Anyone know the species used in this cross? Having difficulty finding info on this hybrid.


----------



## Sue (Feb 21, 2008)

Stenoglottis Neptune = (S. Venus x S. fimbriata) = (S. (fimbriata x longifolia) x S. fimbriata)

So it's 1/4 S. longifolia, 3/4 S. fimbriata.


----------



## dave b (Feb 21, 2008)

Wow, that was fast. Thank you!


----------



## Sue (Feb 21, 2008)

No problem. Here, bookmark this page for future reference:

http://www.rhs.org.uk/research/registerpages/orchidsearch.asp


----------



## NYEric (Feb 22, 2008)

Are those spots on the leaves normal? Oh and BTW, very bright and clean looking growing area there!


----------



## dave b (Feb 22, 2008)

NYEric said:


> Are those spots on the leaves normal? Oh and BTW, very bright and clean looking growing area there!



The spots are normal. They are from the S. fimbriata, which i thought was one of the species. S. longifolia does not have spots. 

Growing under fluorescents for the winter. Thanks. 

BTW, Hoosier orchids was at our show last week. Leon had some of those new variegated Jewels you posted recently (i think that was you). Now, im trying to remember what they were...


----------



## SlipperFan (Feb 22, 2008)

dave b said:


> BTW, Hoosier orchids was at our show last week.
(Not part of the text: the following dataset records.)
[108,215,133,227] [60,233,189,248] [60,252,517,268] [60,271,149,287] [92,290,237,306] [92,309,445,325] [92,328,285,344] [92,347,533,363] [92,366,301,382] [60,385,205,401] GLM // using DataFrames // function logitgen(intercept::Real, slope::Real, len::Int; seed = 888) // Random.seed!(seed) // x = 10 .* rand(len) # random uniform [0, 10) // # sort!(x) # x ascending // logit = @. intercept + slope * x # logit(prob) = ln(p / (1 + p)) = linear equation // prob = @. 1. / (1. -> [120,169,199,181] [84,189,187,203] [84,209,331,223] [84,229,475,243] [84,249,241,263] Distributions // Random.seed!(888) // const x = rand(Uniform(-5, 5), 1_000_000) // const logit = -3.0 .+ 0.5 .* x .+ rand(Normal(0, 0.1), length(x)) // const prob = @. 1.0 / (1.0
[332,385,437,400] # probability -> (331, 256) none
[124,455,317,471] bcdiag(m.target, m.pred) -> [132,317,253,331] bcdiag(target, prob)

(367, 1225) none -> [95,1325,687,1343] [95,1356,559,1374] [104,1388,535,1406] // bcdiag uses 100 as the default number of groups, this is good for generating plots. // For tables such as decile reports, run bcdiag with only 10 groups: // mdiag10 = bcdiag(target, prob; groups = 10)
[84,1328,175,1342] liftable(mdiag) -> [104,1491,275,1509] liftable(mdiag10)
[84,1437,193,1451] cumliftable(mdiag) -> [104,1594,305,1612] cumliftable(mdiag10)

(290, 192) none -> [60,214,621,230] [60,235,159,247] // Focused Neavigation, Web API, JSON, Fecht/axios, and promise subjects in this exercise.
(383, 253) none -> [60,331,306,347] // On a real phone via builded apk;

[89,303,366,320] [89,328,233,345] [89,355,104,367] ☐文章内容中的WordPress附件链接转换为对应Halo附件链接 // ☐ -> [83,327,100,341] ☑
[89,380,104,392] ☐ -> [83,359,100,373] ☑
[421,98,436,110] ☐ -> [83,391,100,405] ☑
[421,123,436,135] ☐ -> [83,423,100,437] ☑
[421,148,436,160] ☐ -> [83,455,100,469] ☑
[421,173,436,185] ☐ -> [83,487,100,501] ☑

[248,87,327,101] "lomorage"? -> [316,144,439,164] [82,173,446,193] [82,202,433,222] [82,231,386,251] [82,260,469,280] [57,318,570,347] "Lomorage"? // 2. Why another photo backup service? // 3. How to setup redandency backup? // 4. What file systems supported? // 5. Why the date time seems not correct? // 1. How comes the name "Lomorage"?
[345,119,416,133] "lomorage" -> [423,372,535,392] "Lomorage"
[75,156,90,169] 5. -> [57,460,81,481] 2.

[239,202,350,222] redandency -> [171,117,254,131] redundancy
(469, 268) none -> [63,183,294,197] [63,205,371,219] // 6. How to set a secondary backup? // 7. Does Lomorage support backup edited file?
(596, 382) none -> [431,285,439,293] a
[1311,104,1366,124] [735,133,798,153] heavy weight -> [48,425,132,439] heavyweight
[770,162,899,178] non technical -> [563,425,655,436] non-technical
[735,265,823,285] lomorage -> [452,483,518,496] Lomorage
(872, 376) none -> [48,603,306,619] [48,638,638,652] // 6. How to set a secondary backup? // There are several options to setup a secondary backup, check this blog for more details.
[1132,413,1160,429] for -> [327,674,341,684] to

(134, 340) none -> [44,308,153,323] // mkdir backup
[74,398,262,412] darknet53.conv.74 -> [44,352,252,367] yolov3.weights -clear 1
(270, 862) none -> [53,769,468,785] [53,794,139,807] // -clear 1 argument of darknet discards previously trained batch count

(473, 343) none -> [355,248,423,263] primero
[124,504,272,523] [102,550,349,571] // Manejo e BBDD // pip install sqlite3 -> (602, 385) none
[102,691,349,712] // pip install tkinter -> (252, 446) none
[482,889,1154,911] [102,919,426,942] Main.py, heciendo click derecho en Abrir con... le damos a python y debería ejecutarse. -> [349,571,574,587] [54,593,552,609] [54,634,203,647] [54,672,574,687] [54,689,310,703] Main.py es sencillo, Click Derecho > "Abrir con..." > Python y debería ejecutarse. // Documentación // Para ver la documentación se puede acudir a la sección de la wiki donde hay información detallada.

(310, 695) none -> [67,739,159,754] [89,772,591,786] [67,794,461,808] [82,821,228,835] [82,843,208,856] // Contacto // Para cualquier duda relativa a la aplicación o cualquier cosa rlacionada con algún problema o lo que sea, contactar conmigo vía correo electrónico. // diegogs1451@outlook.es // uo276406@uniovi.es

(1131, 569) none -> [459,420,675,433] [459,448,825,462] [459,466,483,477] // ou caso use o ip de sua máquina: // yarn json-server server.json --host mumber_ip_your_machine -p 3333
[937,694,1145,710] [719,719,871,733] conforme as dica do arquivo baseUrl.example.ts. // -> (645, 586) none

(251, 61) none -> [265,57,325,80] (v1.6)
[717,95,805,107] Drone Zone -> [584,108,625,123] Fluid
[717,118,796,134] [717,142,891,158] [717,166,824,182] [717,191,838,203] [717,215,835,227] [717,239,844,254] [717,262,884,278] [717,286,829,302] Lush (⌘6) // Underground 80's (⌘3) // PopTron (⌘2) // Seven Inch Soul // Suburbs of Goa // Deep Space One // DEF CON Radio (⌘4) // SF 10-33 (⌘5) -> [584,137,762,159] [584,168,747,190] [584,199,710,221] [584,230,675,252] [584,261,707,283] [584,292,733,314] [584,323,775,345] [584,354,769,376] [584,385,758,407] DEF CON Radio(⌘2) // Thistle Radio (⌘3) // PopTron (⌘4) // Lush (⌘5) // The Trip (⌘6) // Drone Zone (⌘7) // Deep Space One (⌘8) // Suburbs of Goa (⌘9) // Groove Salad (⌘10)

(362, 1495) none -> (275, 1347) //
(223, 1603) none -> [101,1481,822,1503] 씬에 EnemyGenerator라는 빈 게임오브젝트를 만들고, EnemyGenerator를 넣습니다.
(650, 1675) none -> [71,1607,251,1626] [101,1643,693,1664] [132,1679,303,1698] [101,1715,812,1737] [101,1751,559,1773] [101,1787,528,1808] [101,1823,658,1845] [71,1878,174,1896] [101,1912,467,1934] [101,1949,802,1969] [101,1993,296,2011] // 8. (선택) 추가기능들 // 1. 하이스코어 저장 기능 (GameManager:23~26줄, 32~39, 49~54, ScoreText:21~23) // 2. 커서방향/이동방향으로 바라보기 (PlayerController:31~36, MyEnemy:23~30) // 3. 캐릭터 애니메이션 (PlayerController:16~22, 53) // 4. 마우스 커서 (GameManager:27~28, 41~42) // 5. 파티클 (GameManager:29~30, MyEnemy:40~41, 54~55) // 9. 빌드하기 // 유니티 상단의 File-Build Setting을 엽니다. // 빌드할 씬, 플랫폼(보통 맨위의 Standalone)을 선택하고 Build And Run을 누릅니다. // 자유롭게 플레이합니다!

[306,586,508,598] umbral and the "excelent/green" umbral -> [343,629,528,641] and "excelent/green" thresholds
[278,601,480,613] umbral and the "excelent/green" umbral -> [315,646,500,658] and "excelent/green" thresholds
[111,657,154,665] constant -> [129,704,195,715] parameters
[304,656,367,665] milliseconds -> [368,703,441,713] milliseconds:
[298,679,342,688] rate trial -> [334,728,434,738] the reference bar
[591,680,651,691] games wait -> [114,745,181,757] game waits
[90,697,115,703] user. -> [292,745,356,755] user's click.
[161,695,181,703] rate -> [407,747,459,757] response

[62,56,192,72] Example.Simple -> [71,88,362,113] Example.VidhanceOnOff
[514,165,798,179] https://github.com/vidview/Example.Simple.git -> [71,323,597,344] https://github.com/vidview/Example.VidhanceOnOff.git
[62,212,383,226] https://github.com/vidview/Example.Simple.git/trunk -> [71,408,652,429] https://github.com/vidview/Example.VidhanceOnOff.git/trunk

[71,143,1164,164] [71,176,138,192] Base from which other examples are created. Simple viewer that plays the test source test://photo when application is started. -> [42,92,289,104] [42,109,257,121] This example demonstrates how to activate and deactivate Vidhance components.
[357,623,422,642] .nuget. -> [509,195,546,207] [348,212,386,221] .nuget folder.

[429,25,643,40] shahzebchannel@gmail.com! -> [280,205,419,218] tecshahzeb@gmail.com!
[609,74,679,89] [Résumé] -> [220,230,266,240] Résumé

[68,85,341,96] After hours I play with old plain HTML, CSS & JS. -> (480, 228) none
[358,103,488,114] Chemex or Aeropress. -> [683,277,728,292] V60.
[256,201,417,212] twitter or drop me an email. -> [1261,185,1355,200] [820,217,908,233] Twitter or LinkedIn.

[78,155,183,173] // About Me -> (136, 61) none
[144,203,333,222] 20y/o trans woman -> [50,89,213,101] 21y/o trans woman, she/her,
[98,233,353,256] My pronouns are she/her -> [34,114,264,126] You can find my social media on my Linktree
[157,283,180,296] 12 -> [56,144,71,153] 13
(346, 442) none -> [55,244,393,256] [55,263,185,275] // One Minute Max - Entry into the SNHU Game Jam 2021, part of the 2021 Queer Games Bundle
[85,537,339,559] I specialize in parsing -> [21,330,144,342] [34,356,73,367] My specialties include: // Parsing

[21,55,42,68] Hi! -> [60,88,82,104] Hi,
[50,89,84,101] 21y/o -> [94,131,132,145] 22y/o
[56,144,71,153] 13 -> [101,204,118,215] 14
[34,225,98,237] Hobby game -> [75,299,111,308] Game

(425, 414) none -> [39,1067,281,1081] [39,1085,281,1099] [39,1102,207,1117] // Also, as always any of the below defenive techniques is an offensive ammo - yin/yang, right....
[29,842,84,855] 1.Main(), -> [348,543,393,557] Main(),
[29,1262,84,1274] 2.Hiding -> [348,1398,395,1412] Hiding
Leon had some of those new variegated Jewels you posted recently (i think that was you). Now, im trying to remember what they were...



He's at our show this weekend. If you have questions or want me to check on something, let me know.


----------



## cnycharles (Feb 23, 2008)

Where did you get your hybrid? I have a stenoglottis longifolia in coconut fiber, and had considered getting a fimbriata before car repair$ convinced me not to


----------



## dave b (Feb 23, 2008)

cnycharles said:


> Where did you get your hybrid? I have a stenoglottis longifolia in coconut fiber, and had considered getting a fimbriata before car repair$ convinced me not to



Hoosier Orchids


----------